Exercise>
Please repeat every record exactly, leaving out any pictures.

Data for this exercise>
......

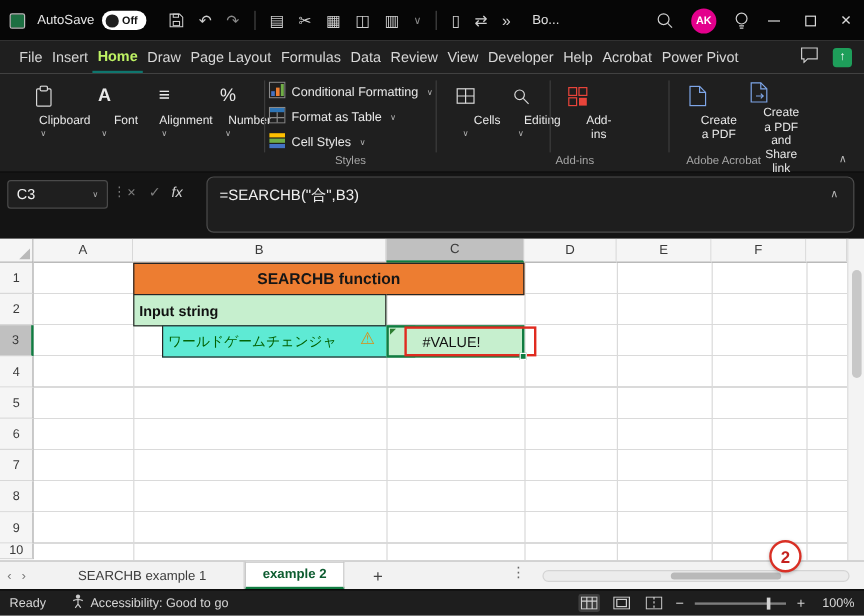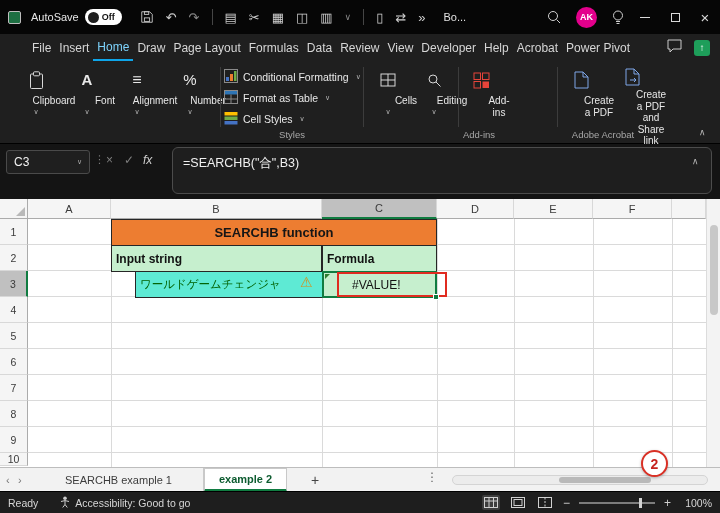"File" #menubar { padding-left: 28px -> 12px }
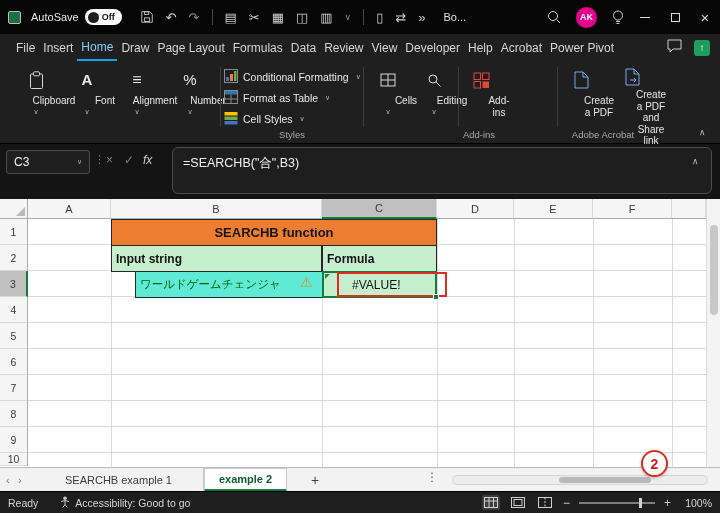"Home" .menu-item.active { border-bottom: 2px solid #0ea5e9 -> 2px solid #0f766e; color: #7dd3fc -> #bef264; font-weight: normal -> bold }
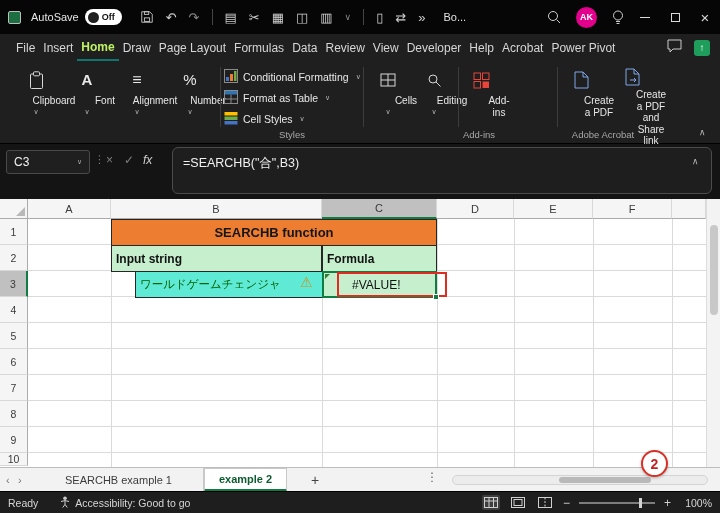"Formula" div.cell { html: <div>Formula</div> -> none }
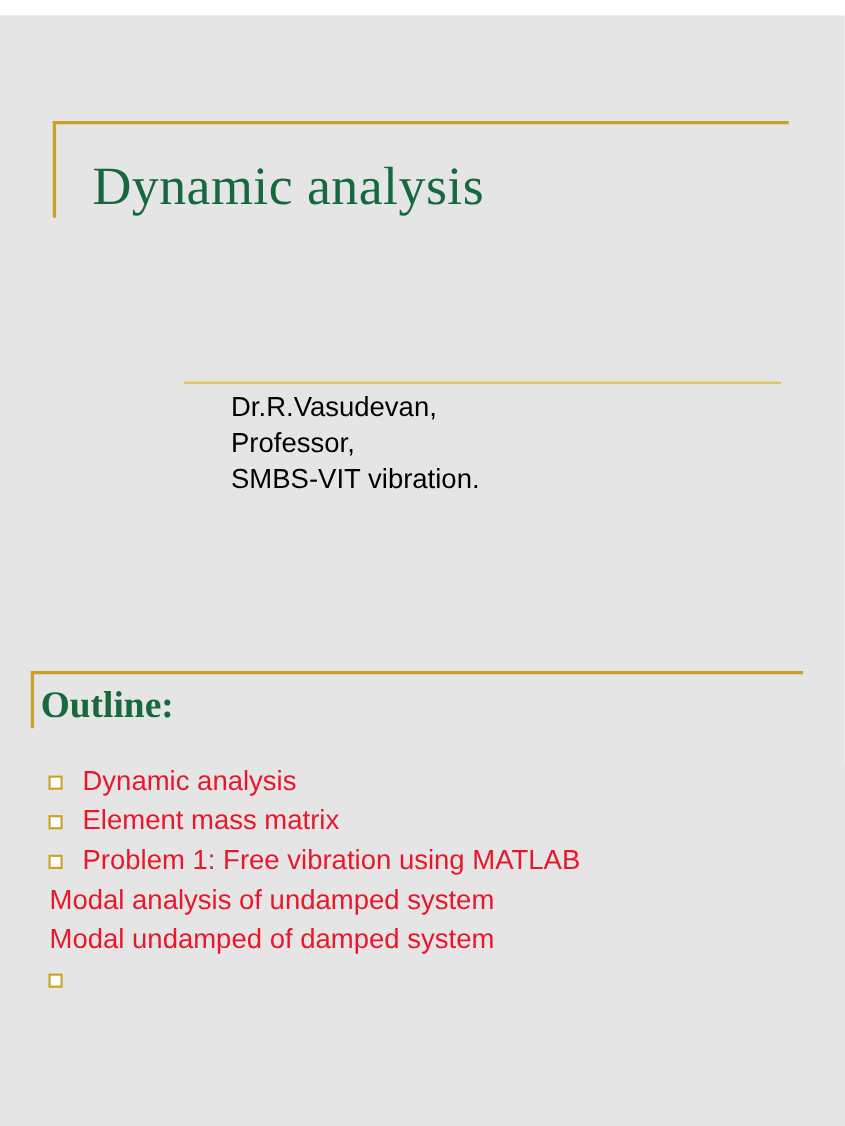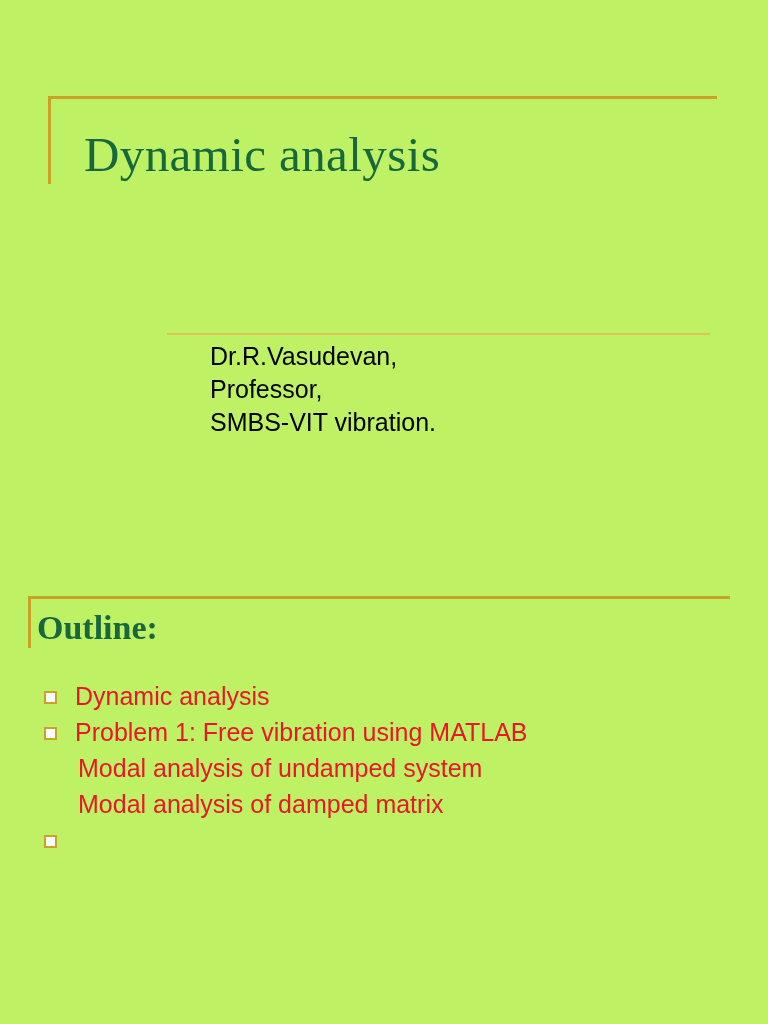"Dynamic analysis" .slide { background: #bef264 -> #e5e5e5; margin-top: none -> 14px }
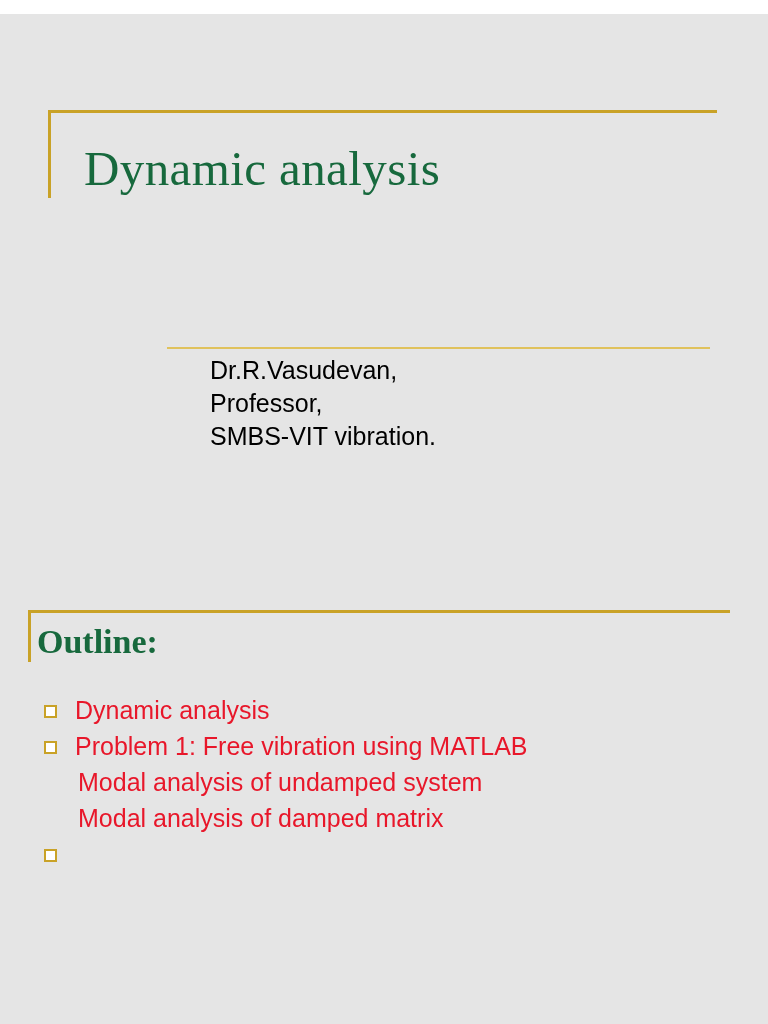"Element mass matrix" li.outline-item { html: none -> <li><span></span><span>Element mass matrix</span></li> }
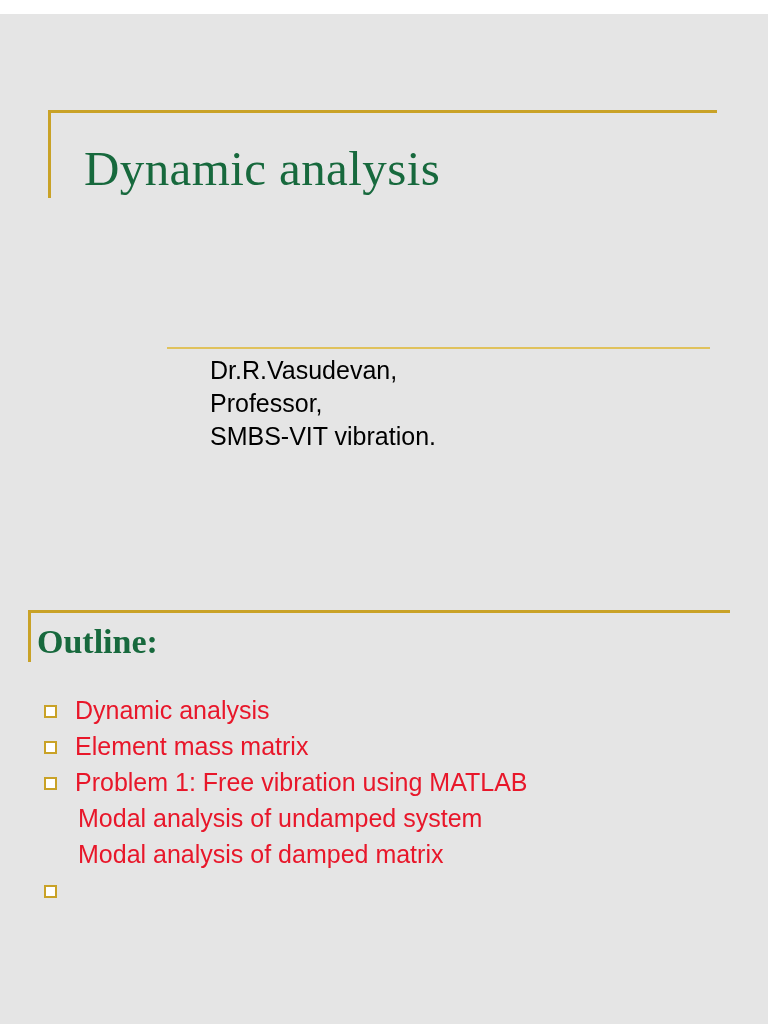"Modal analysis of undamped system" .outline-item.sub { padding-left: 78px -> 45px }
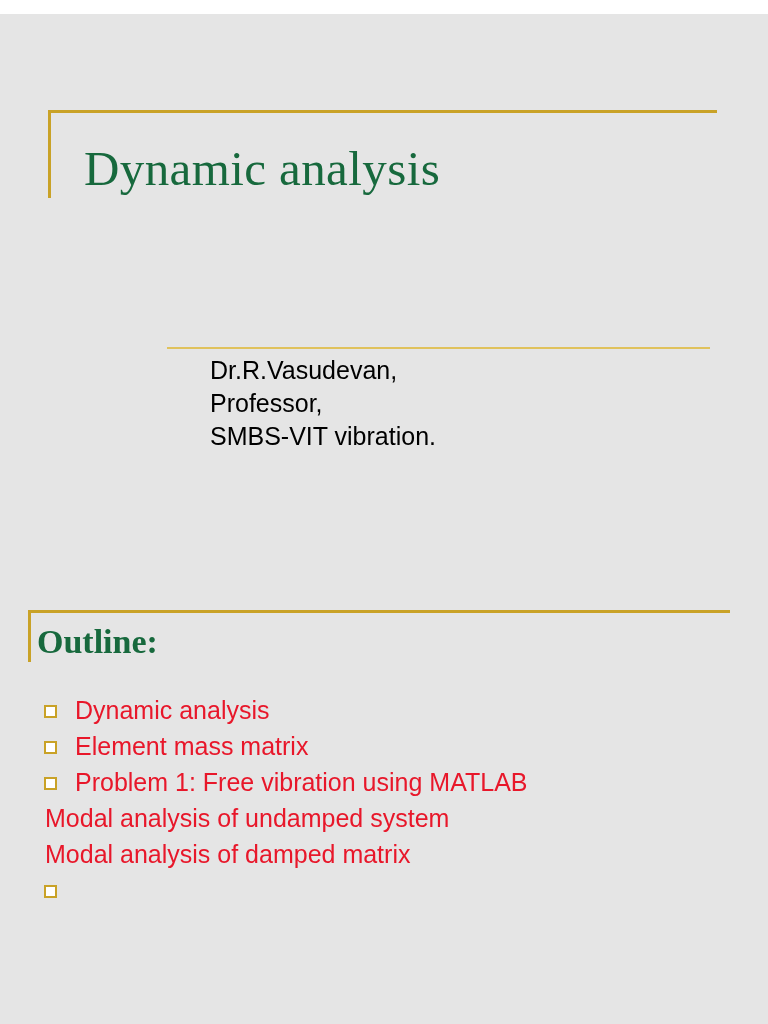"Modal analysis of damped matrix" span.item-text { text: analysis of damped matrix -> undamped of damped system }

......

Result below>
"File" #menubar { padding-left: 28px -> 12px }
"Home" .menu-item.active { border-bottom: 2px solid #0ea5e9 -> 2px solid #0f766e; color: #7dd3fc -> #bef264; font-weight: normal -> bold }
"Formula" div.cell { html: <div>Formula</div> -> none }
"Dynamic analysis" .slide { background: #bef264 -> #e5e5e5; margin-top: none -> 14px }
"Element mass matrix" li.outline-item { html: none -> <li><span></span><span>Element mass matrix</span></li> }
"Modal analysis of undamped system" .outline-item.sub { padding-left: 78px -> 45px }
"Modal analysis of damped matrix" span.item-text { text: analysis of damped matrix -> undamped of damped system }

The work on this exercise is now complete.